Sparks claimed that her experiences working with troubled adolescents made her want to produce cautionary tales that would keep other teens from falling into the same traps. Her first book, Go Ask Alice, was published under the byline "Anonymous" in 1971 and became a bestseller with several million copies sold.[2] The book was presented as the diary of an unnamed teenage girl who became involved in drugs and underage sex, vowed to clean up, but then died from an overdose a few weeks after her final diary entry.[7]

When Go Ask Alice became a hit, Sparks received substantial royalties, but as an aspiring author she was frustrated that her name was not on the book.[5] In interviews conducted over the next few years, Sparks identified herself as the book's editor and claimed that it consisted partly of the actual diary of a troubled teen, and partly of embellished events based on Sparks's experiences working with other teens.[1][5] Sparks was unable to produce the original diary for critics,[8] and investigator Alleen Pace Nelson publicly questioned the book's veracity and verifiability.[4] Later editions of the book contained the standard disclaimer: "This book is a work of fiction. Any references to historical events, real people, or real locales are used fictitiously. Other names, places, characters, and incidents are the product of the author's imagination, and any resemblance to actual events or locales or persons, living or dead, is entirely coincidental."[1][8]
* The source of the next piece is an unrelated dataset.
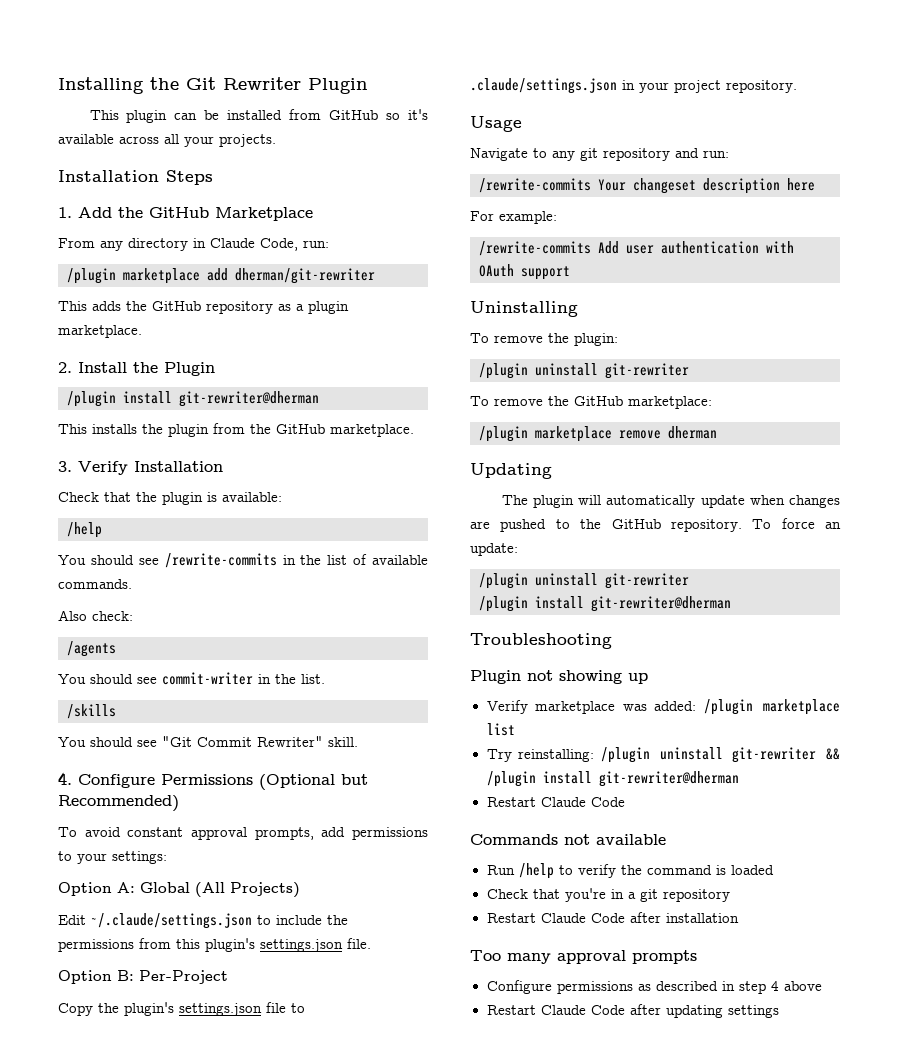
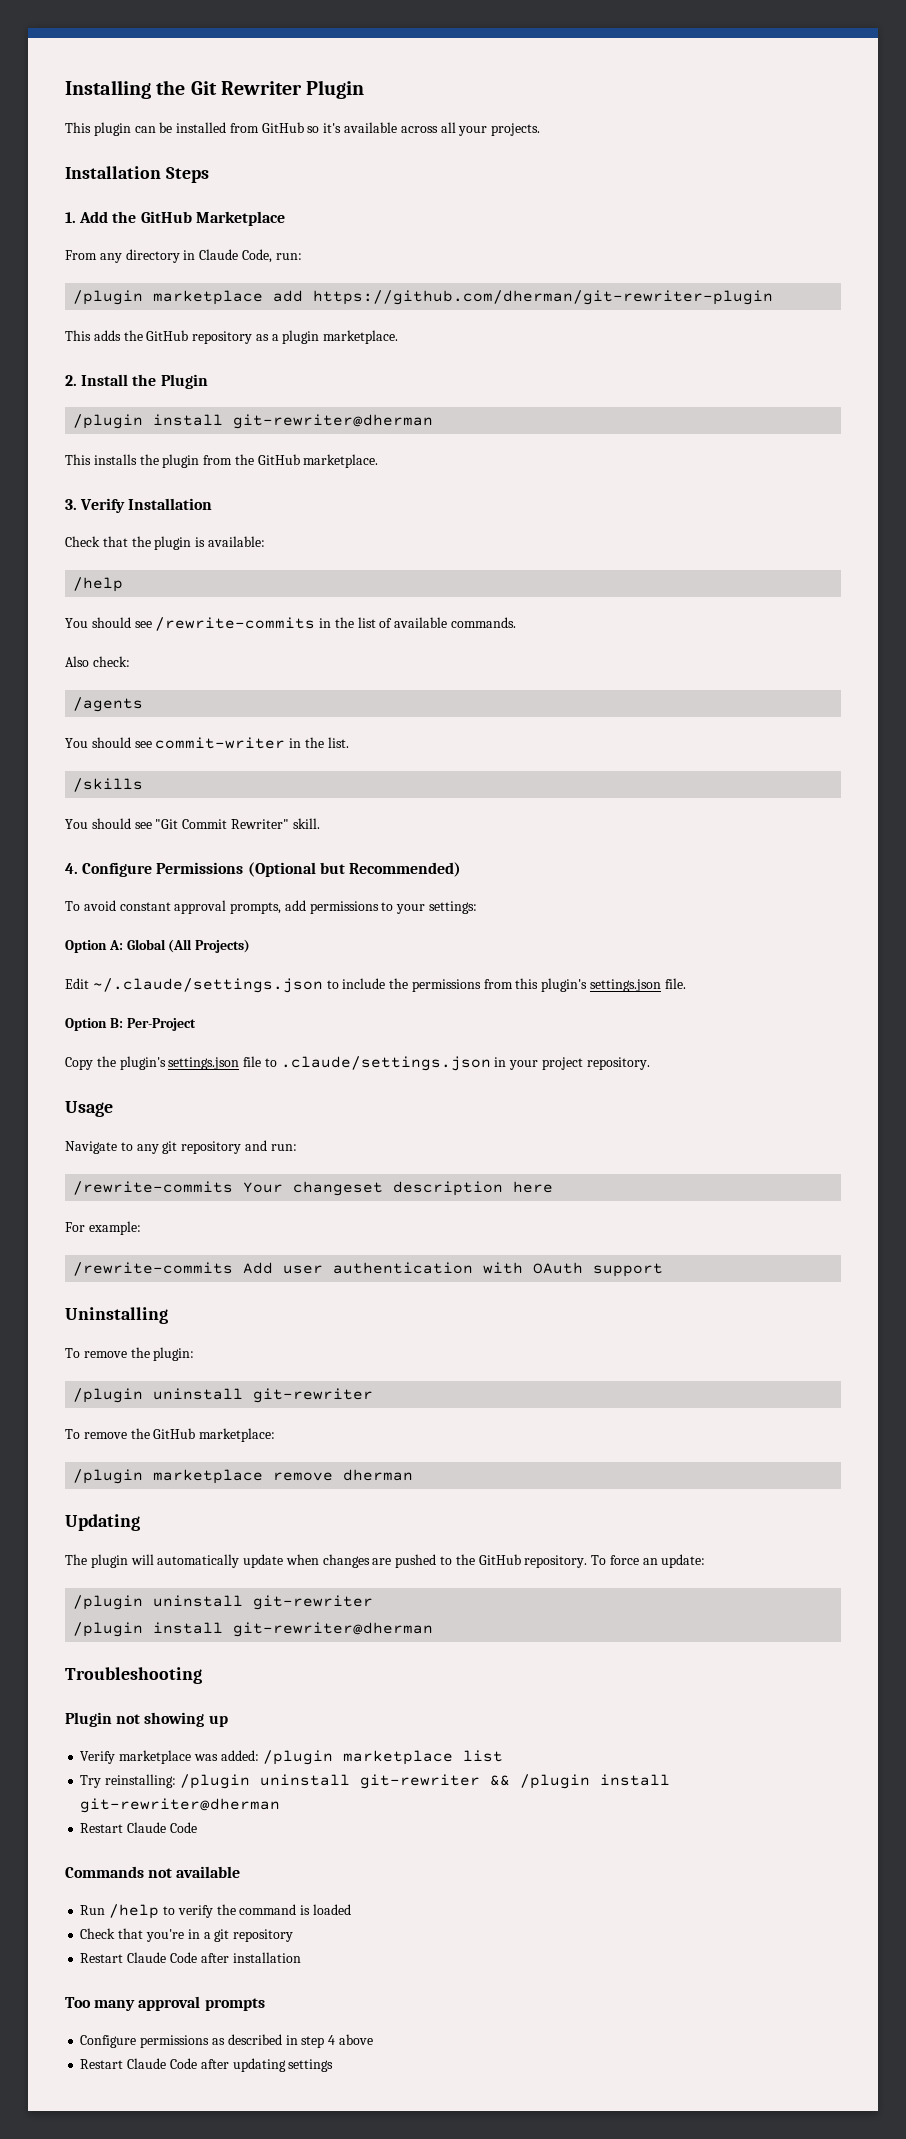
- /plugin marketplace add dherman/git-rewriter
+ /plugin marketplace add https://github.com/dherman/git-rewriter-plugin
In 1973, while Go Ask Alice was still enjoying widespread success, Marcella Barrett of Pleasant Grove, Utah approached Sparks about editing the journal of Barrett's deceased son Alden. Alden had suffered from depression and committed suicide at age 16 in 1971, and his mother felt that his story might help other at-risk teens. The result was Jay's Journal in 1978, which presents the purported diary of a teenage boy named Jay who was drawn into Satanism and then took his own life for ritualistic purposes.[1] Barrett's family was horrified by the book,[6] and despite the changed name, residents of Pleasant Grove quickly concluded that "Jay" was in fact Alden Barrett.[4] Barrett's family insisted that he had never been involved with Satanism or the occult, and that Sparks had used only 21 entries from his true journal while the book contained 212 passages purporting to be from that same journal.[1][6][8] Barrett's family also contended that Sparks fabricated stories of Satanic rituals for the book; Sparks responded that she got the extra material from letters and interviews with Alden's friends.[9] Later investigators suggested that Sparks added claims of Satanism so Jay's Journal could receive a promotional boost from then-current social concerns about that topic; conversely, the book directly influenced the Satanic Panic of the 1980s.[5][10]

After Jay's Journal, Sparks produced several more "real diaries", including It Happened to Nancy: By an Anonymous Teenager (dealing with AIDS), Almost Lost: The True Story of an Anonymous Teenager's Life on the Streets (gang violence), Annie's Baby: The Diary of Anonymous, A Pregnant Teenager, Treacherous Love: The Diary of an Anonymous Teenager (pupil seduced by teacher), Kim: Empty Inside: The Diary of an Anonymous Teenager (eating disorders), and Finding Katie: The Diary of Anonymous, A Teenager in Foster Care.[citation needed]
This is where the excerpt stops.